■ Stored data entries:

_ _ _ _ _

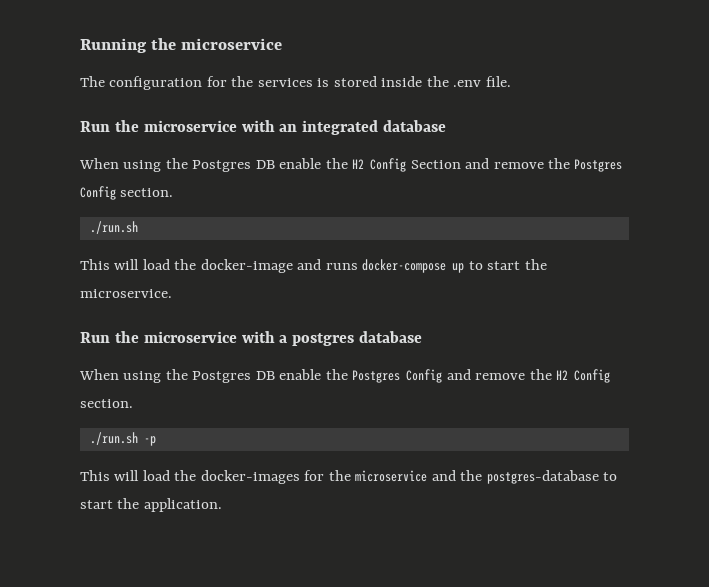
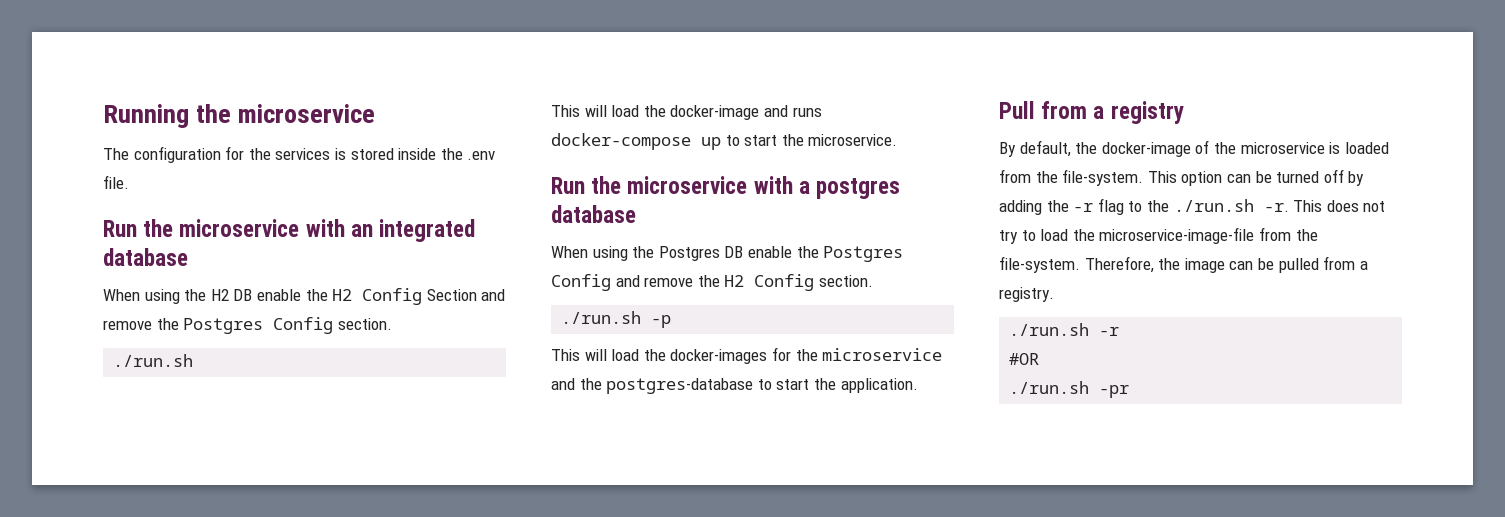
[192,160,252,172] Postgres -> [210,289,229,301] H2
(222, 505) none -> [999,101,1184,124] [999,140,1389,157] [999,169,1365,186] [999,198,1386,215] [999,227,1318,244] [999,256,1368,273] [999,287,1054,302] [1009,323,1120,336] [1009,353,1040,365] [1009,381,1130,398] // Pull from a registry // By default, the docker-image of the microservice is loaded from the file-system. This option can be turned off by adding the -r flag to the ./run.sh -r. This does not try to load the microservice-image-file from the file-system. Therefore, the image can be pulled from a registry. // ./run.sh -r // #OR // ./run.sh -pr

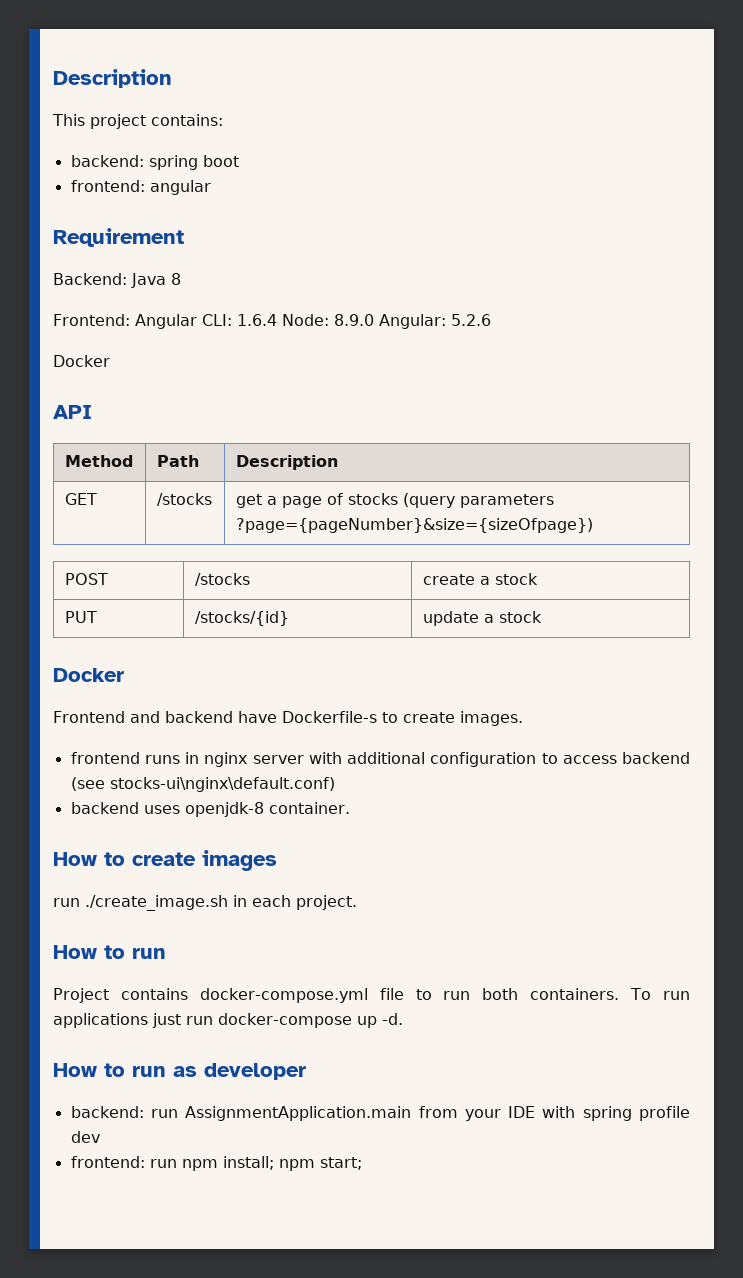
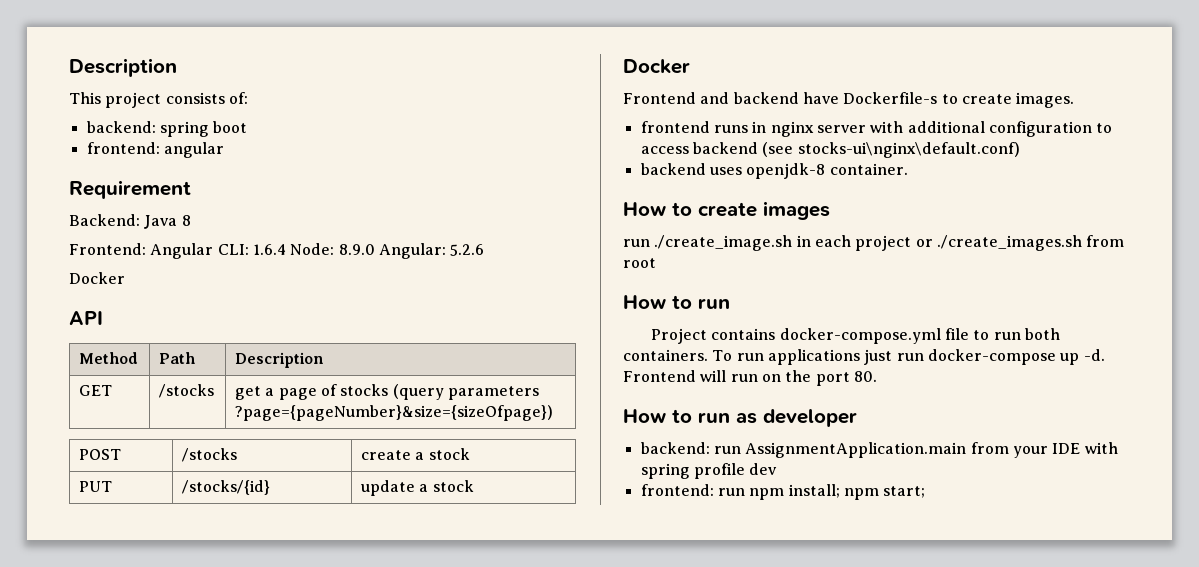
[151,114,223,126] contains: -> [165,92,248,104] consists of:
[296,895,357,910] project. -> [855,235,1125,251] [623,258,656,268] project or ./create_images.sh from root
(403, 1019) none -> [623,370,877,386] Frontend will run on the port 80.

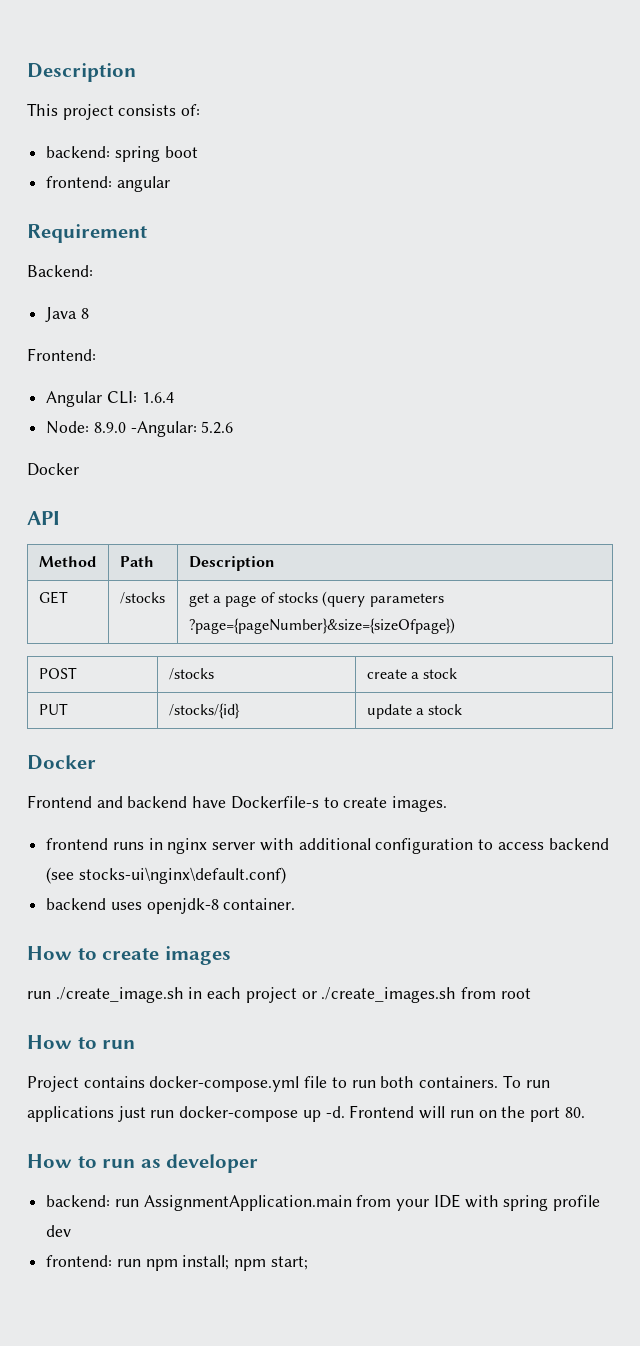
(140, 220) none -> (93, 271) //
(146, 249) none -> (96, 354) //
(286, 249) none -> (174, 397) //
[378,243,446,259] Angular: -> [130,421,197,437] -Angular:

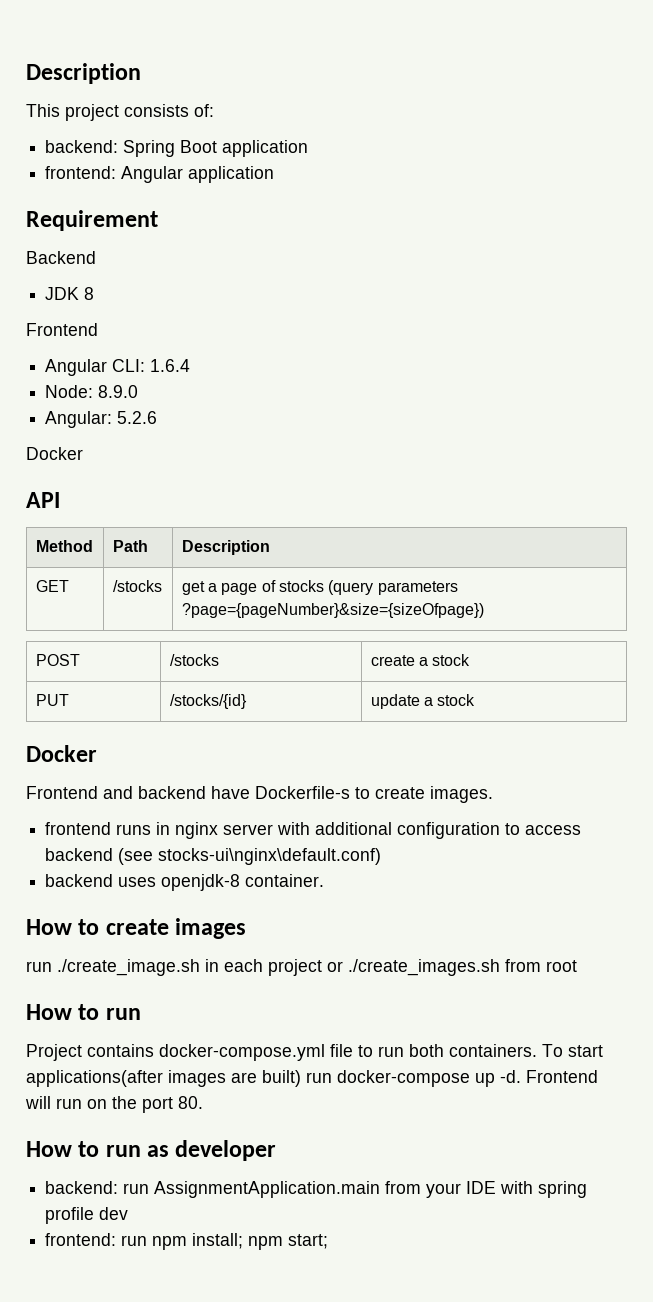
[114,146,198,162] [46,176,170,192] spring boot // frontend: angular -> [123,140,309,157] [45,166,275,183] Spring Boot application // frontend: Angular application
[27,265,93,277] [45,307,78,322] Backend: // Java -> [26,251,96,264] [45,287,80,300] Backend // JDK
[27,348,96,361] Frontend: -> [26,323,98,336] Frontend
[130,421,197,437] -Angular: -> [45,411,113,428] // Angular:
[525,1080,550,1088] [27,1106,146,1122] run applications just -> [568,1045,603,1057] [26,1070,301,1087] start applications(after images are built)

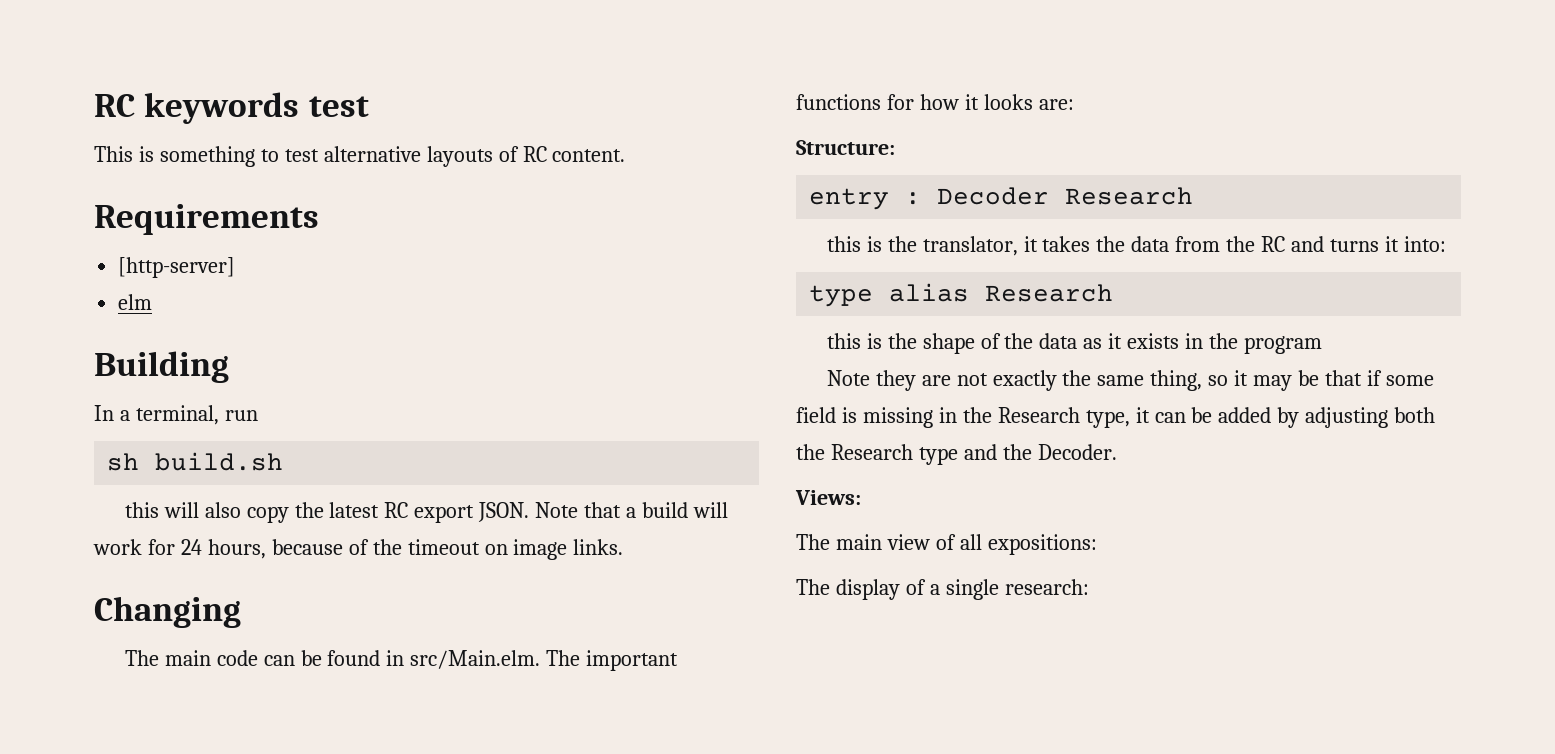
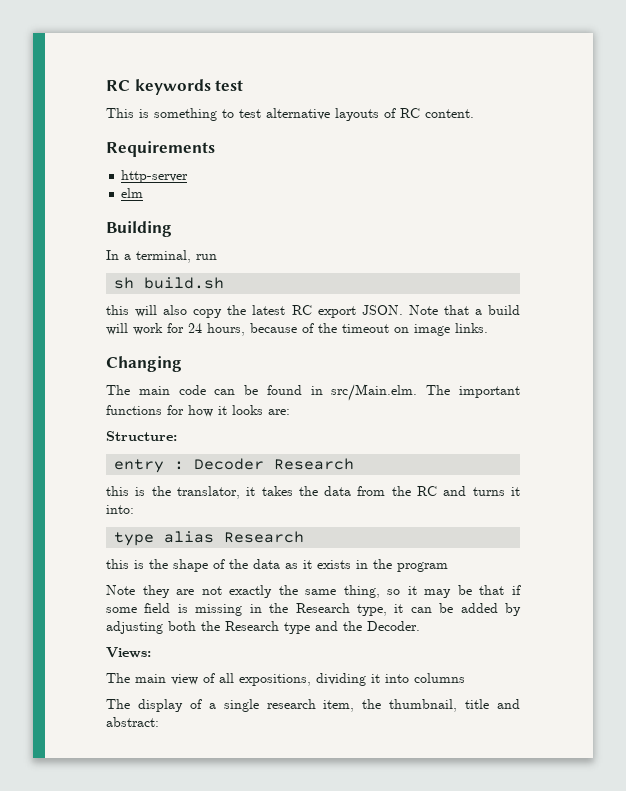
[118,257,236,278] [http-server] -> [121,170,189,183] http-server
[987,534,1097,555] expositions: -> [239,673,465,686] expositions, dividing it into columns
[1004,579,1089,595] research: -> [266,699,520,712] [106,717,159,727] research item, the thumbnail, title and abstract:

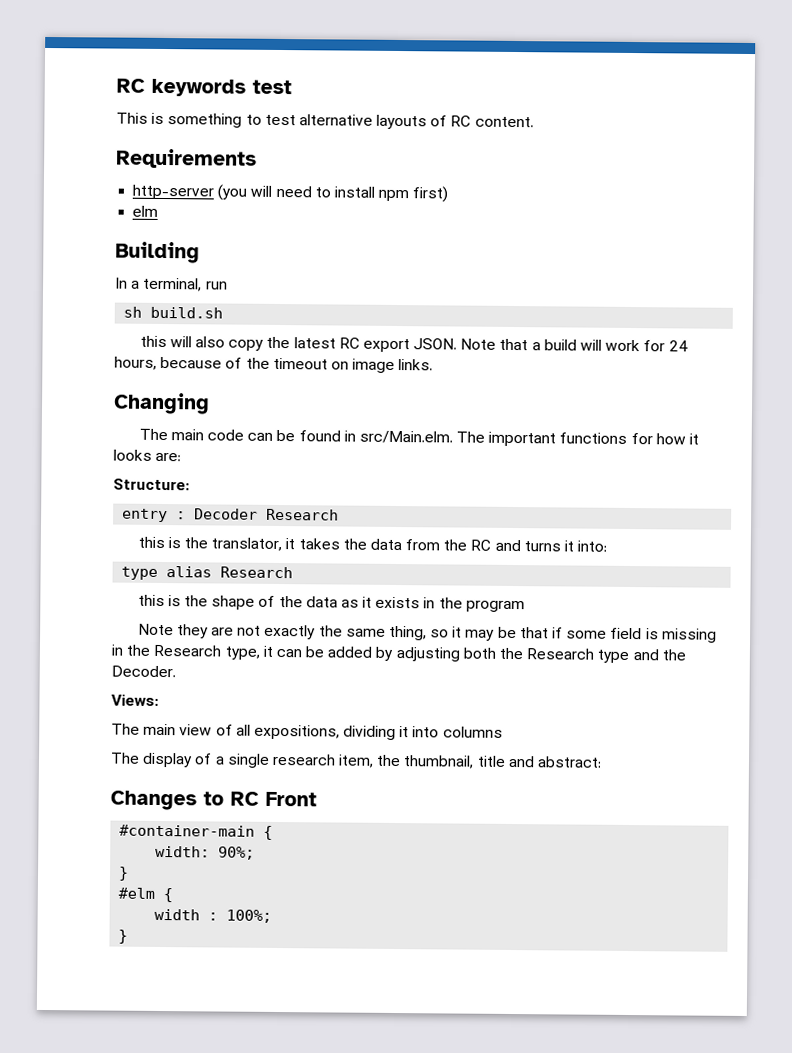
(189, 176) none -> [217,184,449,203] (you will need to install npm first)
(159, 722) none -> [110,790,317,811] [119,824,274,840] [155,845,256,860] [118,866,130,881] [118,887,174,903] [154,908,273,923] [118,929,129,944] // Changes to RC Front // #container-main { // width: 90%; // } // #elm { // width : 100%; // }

_ _ _ _ _

■ What to produce: Set down only the lines from the one with "(140, 220) none -> (93, 271) //" through the end of the entries, exactly as they appear, leaving out each picture.

■ Exercise response:
(140, 220) none -> (93, 271) //
(146, 249) none -> (96, 354) //
(286, 249) none -> (174, 397) //
[378,243,446,259] Angular: -> [130,421,197,437] -Angular:

[114,146,198,162] [46,176,170,192] spring boot // frontend: angular -> [123,140,309,157] [45,166,275,183] Spring Boot application // frontend: Angular application
[27,265,93,277] [45,307,78,322] Backend: // Java -> [26,251,96,264] [45,287,80,300] Backend // JDK
[27,348,96,361] Frontend: -> [26,323,98,336] Frontend
[130,421,197,437] -Angular: -> [45,411,113,428] // Angular:
[525,1080,550,1088] [27,1106,146,1122] run applications just -> [568,1045,603,1057] [26,1070,301,1087] start applications(after images are built)

[118,257,236,278] [http-server] -> [121,170,189,183] http-server
[987,534,1097,555] expositions: -> [239,673,465,686] expositions, dividing it into columns
[1004,579,1089,595] research: -> [266,699,520,712] [106,717,159,727] research item, the thumbnail, title and abstract:

(189, 176) none -> [217,184,449,203] (you will need to install npm first)
(159, 722) none -> [110,790,317,811] [119,824,274,840] [155,845,256,860] [118,866,130,881] [118,887,174,903] [154,908,273,923] [118,929,129,944] // Changes to RC Front // #container-main { // width: 90%; // } // #elm { // width : 100%; // }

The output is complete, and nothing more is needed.